Telling the story from Marthe’s point of view but in the third person – occasionally first person –  brilliantly conveys her rapidly shifting perspectives and slight detachment from what is happening. Trying to keep up with her means the reader struggles to keep track and maintain a viewpoint, just as Marthe does.

Here she is anticipating a visit from her seemingly supportive husband, but he does insist on her being silent/passive, which perhaps explains Marthe’s seeming ambivalence here:

“He was coming today. It would be some time before the red lights. He would come stalking in the door with his gentle hands and would smile at everything she said. He would look up from under his eyebrows and demand to know what she meant. He would have purple sandals and a crown of laurel. He would bring her a casket of roses and she would crush them on the floor. And there would be under his coat to the little snow-haired baby with clenched hands.”

That quick shift to violence consistently – yet unpredictably – occurs with Marthe. She will be calm and seemingly content, before suddenly spiralling and lashing out.

But she is subject to violence too, including state endorsed violence. There are numerous episodes of her being restrained, bound repeatedly in strips of cloth and blankets, attacked by other patients, and also forcibly medicated. The Shutter of Snow is a very difficult read, both structurally and in terms of subject matter.
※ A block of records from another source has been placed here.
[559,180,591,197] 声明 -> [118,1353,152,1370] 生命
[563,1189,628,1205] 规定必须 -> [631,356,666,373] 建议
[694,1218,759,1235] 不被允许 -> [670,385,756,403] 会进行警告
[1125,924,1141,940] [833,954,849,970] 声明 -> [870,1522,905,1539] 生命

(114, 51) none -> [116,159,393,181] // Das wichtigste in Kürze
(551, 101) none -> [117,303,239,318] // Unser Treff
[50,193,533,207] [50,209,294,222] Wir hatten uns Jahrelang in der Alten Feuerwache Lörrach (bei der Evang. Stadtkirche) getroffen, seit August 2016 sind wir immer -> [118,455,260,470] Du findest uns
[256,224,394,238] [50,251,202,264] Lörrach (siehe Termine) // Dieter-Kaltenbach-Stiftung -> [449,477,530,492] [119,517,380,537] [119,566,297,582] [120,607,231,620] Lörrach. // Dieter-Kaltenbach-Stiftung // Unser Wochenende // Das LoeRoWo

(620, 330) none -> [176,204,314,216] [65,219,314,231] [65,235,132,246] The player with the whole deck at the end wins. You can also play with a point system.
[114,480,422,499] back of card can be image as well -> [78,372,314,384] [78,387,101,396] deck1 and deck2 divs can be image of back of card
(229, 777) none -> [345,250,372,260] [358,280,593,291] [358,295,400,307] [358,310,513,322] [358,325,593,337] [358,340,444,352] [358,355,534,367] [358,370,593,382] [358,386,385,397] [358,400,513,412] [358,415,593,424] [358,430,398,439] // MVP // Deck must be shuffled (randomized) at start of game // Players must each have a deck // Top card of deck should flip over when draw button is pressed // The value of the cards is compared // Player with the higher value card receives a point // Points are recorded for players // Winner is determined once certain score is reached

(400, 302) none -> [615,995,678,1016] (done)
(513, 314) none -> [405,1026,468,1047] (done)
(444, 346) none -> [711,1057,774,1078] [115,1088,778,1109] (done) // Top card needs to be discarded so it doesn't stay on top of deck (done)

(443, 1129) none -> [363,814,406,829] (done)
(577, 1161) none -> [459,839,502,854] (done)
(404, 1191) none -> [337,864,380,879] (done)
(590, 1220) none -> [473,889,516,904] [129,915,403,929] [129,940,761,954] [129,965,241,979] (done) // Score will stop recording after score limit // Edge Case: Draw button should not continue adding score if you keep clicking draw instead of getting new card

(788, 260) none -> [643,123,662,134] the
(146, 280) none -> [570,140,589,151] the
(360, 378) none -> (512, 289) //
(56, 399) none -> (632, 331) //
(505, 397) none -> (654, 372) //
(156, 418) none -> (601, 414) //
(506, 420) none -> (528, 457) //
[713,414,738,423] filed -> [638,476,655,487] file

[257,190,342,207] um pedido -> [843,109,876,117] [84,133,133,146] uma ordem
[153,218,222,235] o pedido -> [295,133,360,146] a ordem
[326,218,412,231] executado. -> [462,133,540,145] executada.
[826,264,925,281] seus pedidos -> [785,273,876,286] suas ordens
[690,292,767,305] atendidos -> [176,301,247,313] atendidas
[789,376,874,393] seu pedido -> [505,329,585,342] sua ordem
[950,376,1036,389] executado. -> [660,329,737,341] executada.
But there is humour in the novel too, particularly in interactions with the medical professionals:

“Dr Brainerd said Marthe earnestly, just because I’ve got a toxic exhaustive psychosis is that any reason why I have to be treated like a dog?

Who told you you had a toxic exhaustive psychosis? said Dr Brainerd. You think I have anyway said Marthe, and someday you’ll be rather astonished when you find out what it’s all about. I don’t think I’ll lend your husband anymore books said Dr Brainerd.”

The lack of punctuation and speech marks there is indicative of the whole book, contributing to sense of an askew narrative without becoming entirely incomprehensible. The novel steadily becomes more coherent, reflecting Marthe’s gradual recovery.

The Shutter of Snow is a fully immersive read, where you sink into Marthe’s world of institutionalised reality, delusion, dream, fantasy. It is extraordinary in how it brings Marthe’s experience to the reader. Emily Holmes Coleman is a stunning writer and on the strength of this I wish she’d written more.

“The only thing to do is to put hammers in the porridge and when there are enough hammers we shall break down the windows and all of us shall dance in the snow.” 

18 thoughts on “Novella a Day in May 2026 – No.16

  1. Past half-way big congratulations! I’ve enjoyed every post and already have a tbr/wishlist to keep me reading until the end if the year I think!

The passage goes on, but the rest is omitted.